To leave Veeva for a rival system, a customer would have to convert all of that data to the new system -- a time-consuming and costly process. In addition, the customer would need to train all of its employees on the new system, requiring even more time and cost. These switching costs mean that customers tend to stay on Veeva's products.

At the same time, though, Veeva continues to roll out new products that meet additional customer needs. For example, in 2017 the company launched Vault EDC (electronic data capture) and Vault eSource. The former product enables clinical trial sites, sponsors, and contract research organizations to easily and quickly access clinical data, while the latter product integrates electronic source data directly into Vault EDC. As more customers adopt these and other new products, it becomes even harder for them to switch to a competing system.

New products also allow Veeva to expand its total addressable market. The company is even moving into entirely new markets outside of the life sciences industry. Last year, Veeva landed a large consumer packaged goods customer. Although its expansion into new markets might move relatively slowly at first, this represents a tremendous growth opportunity for the company.

The case against Veeva

With its strong moat and solid growth prospects, why wouldn't investors want to buy Veeva? Probably the top reason would be that they think the stock is expensive and that much of the growth is already baked into the share price.

Veeva stock currently trades at 71 times trailing-12-month earnings and 60 times expected earnings. Those are nosebleed valuation levels. But Veeva has expanded rapidly and more growth is expected, so is the stock cheap factoring in growth prospects? Actually, no. The stock's price-to-earnings-to-growth (PEG) ratio of 2.96 is also really high.

Then there's the Wall Street projections that Veeva's growth rate will slow. Over the last five years, Veeva grew earnings by more than 42% per year on average. However, analysts think that the company's earnings growth will slow to roughly half that amount over the next five years.

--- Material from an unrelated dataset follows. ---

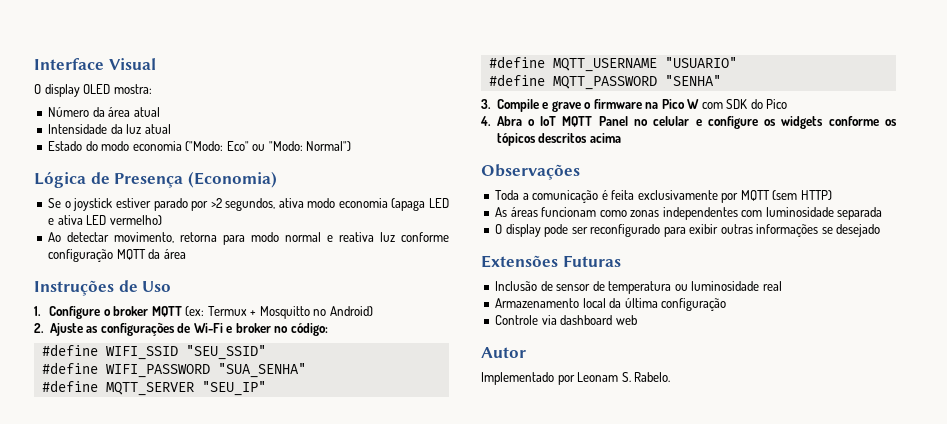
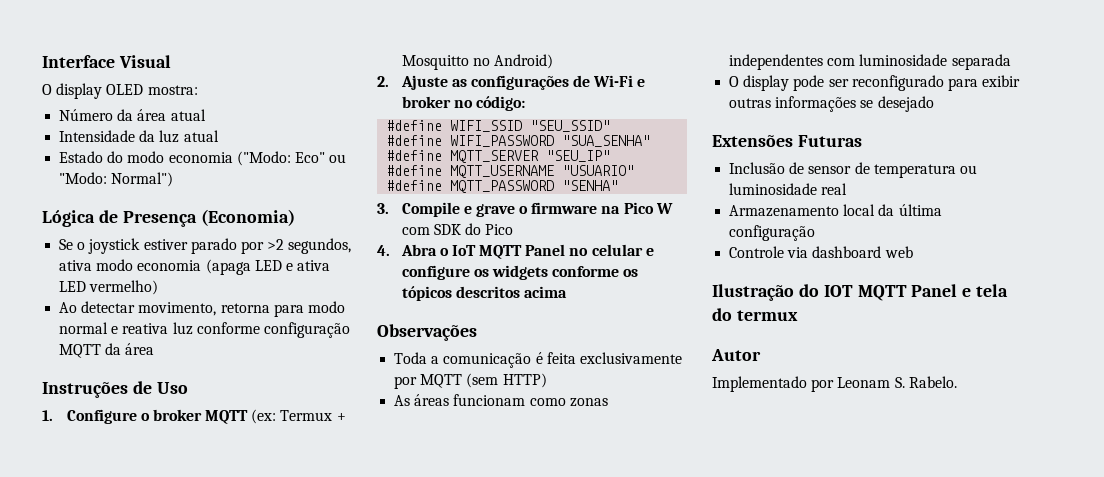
+ Ilustração do IOT MQTT Panel e tela do termux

The reality is Veeva isn't the hot growth story that it once was. It's got over 600 customers, including many of the largest biopharmaceutical companies in the world. Investors looking for sizzling growth could potentially find other stocks that are earlier in their life cycle than Veeva is and that aren't as expensive.

Final verdict

Several years ago, I would have looked at Veeva's earnings multiples and concluded the stock was too pricey to buy. I would have put faith in Wall Street's projections of slowing growth and stayed clear of the stock altogether. Now, however, my opinions are formed more by a company's business model and moat than they are by current numbers and analysts' best guesses about the future.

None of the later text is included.